Enough votes are in hand to kill a measure that authorizes a $40 million bond issue to help pay for the completion of the American Indian Cultural Center and Museum in Oklahoma City, two Republican senators said Thursday.
Sens. Patrick Anderson and Cliff Aldridge said enough state money has been spent on the project, which has been planned for nearly 20 years. They said they don't oppose the project, but Oklahoma taxpayers shouldn't have to pay for it.
Aldridge, R-Midwest City, said the cost of the project “has just gone completely out of control.”
Anderson, R-Enid, said the state has surpassed its original commitment to provide $33 million in funding for the center, which now has a price tag of about $170 million.
Anderson and Aldridge said they have signatures of 12 other Republican senators who have agreed to vote against a bill that would authorize a bond issue for the project. The measure is expected to come up on the Senate floor next week, they said.

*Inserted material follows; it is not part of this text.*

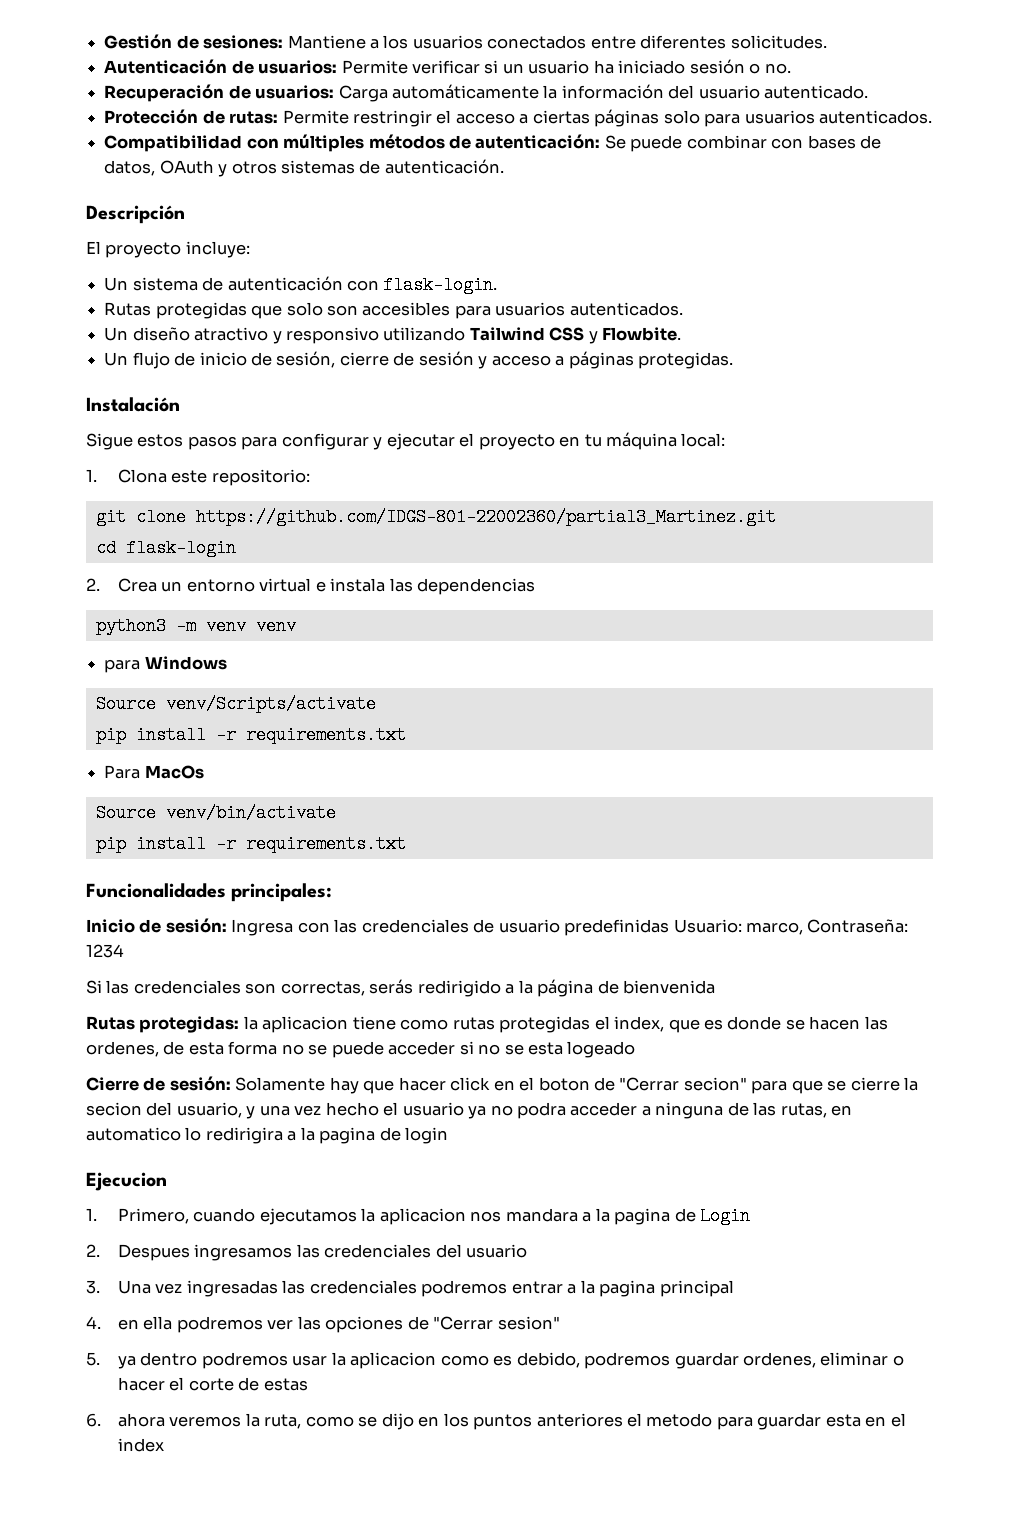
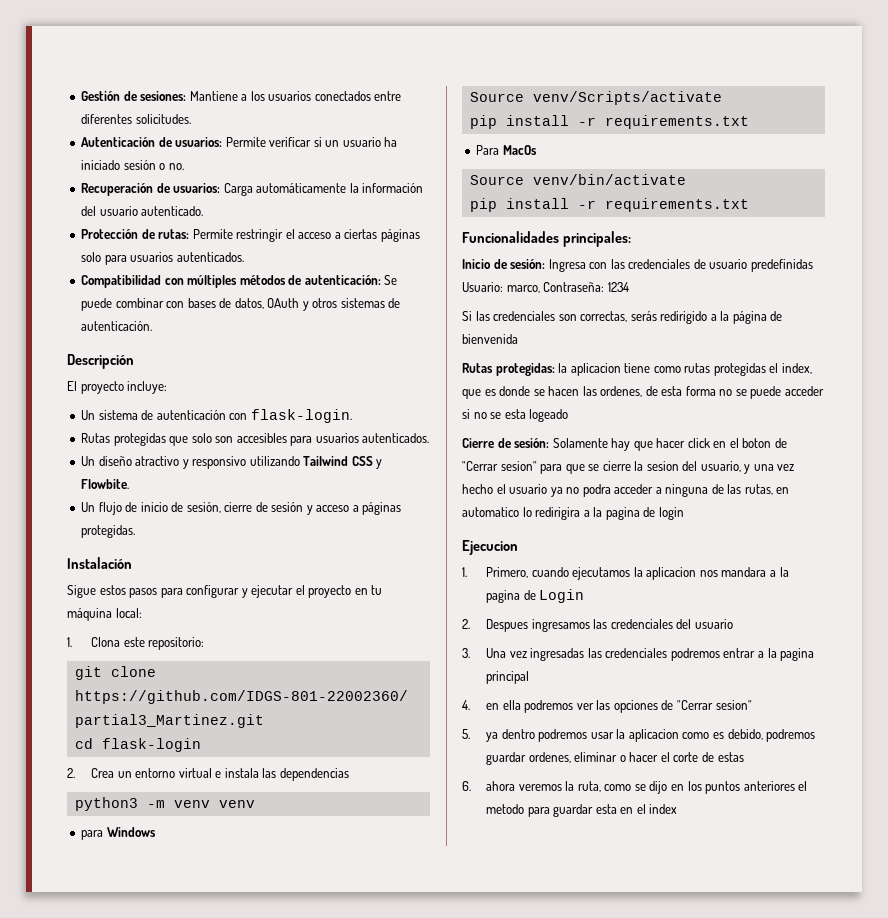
- Cierre de sesión: Solamente hay que hacer click en el boton de "Cerrar secion" para que se cierre la secion del usuario, y una vez hecho el usuario ya no podra acceder a ninguna de las rutas, en automatico lo redirigira a la pagina de login
+ Cierre de sesión: Solamente hay que hacer click en el boton de "Cerrar sesion" para que se cierre la sesion del usuario, y una vez hecho el usuario ya no podra acceder a ninguna de las rutas, en automatico lo redirigira a la pagina de login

The 16 Democrats in the Senate have earlier said they oppose any bond issue if there is a cut in the personal income tax rate. Republican legislative leaders and the governor announced Thursday evening they have reached an agreement to cut the state's top personal income tax rate of 5.25 percent down to 4.8 percent next year.
“I don't see how in the world that they're going to support a bond issue,” Aldridge said.
The 14 Republicans and 16 Democrats add up to 30 no votes for the bond issue in the 48-member Senate, Aldridge said.
He said he is disappointed that a bill calling for eliminating the Native American Cultural and Educational Authority, the agency that was created 18 years ago by lawmakers to build the cultural center, would give the project instead to the Oklahoma Historical Society, and another bill requiring annual audits of the agency have not yet been brought up for a hearing in the Senate.
Blake Wade, chief executive officer of the Native American Cultural and Educational Authority, said private donors have raised $40 million and he's hoping the Legislature will agree to match that amount. The $80 million, he said, would be enough to complete the project; $50 million is needed to complete construction and $30 million is needed for museum exhibits and finishing site improvements.
Aldridge and Anderson suggested the state turn over the project to the city of Oklahoma City and let the city finish building it and then operate it.
“It is a state agency and the state needs to be responsible for what it started,” Wade said.
If the state turned over the cultural center to Oklahoma City, it would be giving up on an investment of more than $90 million in the building and land that is worth more than $20 million, he said.
“We hope that they'll understand that this is an opportunity to finally complete this so that they would start receiving the tax revenue off of that to pay this debt back,” Wade said.